THE TASK: Report how many lines in the records carry the string "order", and give no further text.

*** ENTRIES PROVIDED ***

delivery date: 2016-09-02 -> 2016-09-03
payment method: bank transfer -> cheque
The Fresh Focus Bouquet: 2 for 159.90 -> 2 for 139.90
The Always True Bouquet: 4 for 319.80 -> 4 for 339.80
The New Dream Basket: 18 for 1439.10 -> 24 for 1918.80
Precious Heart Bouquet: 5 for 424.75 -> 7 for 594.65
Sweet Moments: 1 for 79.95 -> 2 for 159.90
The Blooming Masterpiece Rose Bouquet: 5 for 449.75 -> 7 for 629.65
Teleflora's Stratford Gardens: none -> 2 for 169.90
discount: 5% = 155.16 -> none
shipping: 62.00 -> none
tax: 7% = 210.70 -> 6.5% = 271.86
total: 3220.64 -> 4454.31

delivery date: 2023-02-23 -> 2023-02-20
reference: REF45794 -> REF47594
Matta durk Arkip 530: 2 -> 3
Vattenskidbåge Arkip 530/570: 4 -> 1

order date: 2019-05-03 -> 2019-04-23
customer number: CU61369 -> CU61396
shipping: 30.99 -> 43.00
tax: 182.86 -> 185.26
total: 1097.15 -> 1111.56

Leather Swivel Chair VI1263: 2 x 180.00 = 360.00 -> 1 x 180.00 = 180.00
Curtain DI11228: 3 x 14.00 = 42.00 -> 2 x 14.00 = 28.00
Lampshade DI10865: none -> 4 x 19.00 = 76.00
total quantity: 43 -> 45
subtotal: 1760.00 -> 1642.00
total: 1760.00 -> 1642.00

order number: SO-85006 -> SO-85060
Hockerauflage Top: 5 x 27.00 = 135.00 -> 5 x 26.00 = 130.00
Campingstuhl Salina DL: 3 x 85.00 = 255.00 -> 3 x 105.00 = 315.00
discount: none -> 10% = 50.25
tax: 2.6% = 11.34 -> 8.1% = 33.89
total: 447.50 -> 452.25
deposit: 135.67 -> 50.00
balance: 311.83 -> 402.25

***

RESPONSE BELOW: 2